しかしこれは当たり前のことでもある。単に物理的に無理な話だからだ。これを本作に当てはめてみれば、一人が二つの場所を同時にoccupyすることの不可能性ということになるだろう。

父親の介護とやりたい仕事、その両方をすべてモリーがこなすことは物理的に無理な話なのだ。一方を選べば、もう一方は選べないのだから。本作のラストシーンでは、モリーが分裂したかのように、レオの隣に寄り添いつつ、同時に仕事に向かおうとしている。これは当然ながらあり得ない事態である。それでも人はそれを願わずにはいられないのだろう。

『選ばなかったみち』は監督サリー・ポッターの実体験に基づいているらしい。実際には彼女の弟が若年性の認知症になって、それを介護することになったらしい。それだけに本作は切実なものを含んでいる。ただ、一般的な評判はあまり芳しくはない。ボケ老人と娘の1日を追うだけでは盛り上がりには欠け退屈だということなのかもしれない。

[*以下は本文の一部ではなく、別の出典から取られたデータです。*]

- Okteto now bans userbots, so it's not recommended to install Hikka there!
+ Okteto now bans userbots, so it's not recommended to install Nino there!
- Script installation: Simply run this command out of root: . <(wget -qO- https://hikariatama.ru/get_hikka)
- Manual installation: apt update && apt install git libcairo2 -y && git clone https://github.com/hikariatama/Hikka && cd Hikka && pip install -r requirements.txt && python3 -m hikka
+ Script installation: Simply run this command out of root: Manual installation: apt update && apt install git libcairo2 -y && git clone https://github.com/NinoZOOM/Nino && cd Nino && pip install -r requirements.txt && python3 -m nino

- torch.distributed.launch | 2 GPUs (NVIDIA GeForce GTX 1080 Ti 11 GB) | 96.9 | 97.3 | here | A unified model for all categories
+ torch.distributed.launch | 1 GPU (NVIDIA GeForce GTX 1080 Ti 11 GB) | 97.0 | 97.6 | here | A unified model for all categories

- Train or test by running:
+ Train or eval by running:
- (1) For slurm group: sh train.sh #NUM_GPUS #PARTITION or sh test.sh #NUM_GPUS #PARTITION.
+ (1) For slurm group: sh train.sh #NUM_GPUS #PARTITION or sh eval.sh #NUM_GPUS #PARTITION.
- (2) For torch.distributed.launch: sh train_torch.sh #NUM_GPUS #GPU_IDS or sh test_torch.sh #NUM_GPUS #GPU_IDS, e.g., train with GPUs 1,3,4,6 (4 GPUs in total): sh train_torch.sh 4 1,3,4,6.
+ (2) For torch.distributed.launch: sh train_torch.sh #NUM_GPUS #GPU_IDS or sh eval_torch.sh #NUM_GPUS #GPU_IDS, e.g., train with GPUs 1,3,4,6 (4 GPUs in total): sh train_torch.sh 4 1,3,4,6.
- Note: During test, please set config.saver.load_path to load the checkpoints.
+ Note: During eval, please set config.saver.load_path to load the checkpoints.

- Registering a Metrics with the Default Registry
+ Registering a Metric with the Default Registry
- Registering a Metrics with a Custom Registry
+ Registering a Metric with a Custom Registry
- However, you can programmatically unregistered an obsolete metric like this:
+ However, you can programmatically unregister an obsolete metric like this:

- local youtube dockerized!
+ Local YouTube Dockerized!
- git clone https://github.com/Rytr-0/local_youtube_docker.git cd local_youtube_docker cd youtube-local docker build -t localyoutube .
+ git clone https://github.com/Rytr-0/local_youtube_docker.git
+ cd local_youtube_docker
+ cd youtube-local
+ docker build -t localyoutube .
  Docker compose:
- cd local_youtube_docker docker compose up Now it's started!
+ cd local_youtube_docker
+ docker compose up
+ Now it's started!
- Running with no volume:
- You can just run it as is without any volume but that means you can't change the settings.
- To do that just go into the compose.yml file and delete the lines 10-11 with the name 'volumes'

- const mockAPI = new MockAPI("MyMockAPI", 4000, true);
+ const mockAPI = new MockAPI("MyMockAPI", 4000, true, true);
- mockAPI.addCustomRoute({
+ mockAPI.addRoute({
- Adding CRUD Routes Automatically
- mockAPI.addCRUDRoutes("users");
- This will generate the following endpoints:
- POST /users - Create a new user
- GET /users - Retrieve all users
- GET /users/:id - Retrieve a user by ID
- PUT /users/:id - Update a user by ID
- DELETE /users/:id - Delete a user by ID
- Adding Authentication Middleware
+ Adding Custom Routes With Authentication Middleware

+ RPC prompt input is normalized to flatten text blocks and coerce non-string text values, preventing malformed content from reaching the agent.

しかしながら、弱っていく親を近くで見ている世代としては、とても身につまされるものがあったと思う。そんな気持ちにさせてくれたのもハビエル・バルデムは演技があったからだろう。心ここにあらずといったほうけた顔は、あまり身近には見たくはないものだった。

エル・ファニングはサリー・ポッターとのコンビの2作目。『ジンジャーの朝 〜さよなら、わたしが愛した世界』でも、親との関係に悩む娘ジンジャーを演じていた。こちらでも父親に泣かされることになるのだが、そのしゃくりあげるような大泣きが真に迫っていてもらい泣きしてしまった。
本作のモリーは父親レオに付き添うために仕事を失って泣くことになり、「パパが理解できない」とつぶやくことにはなるのだが、何だかんだ言いつつも仕事と介護を両立させようと苦悩する理想的な娘像と言えるかもしれない。エル・ファニングは2012年の『ジンジャーの朝』の時よりは大きくなったとはいえ、大きな口を開けて笑う様子などはあどけなさも感じられてやっぱりかわいらしい。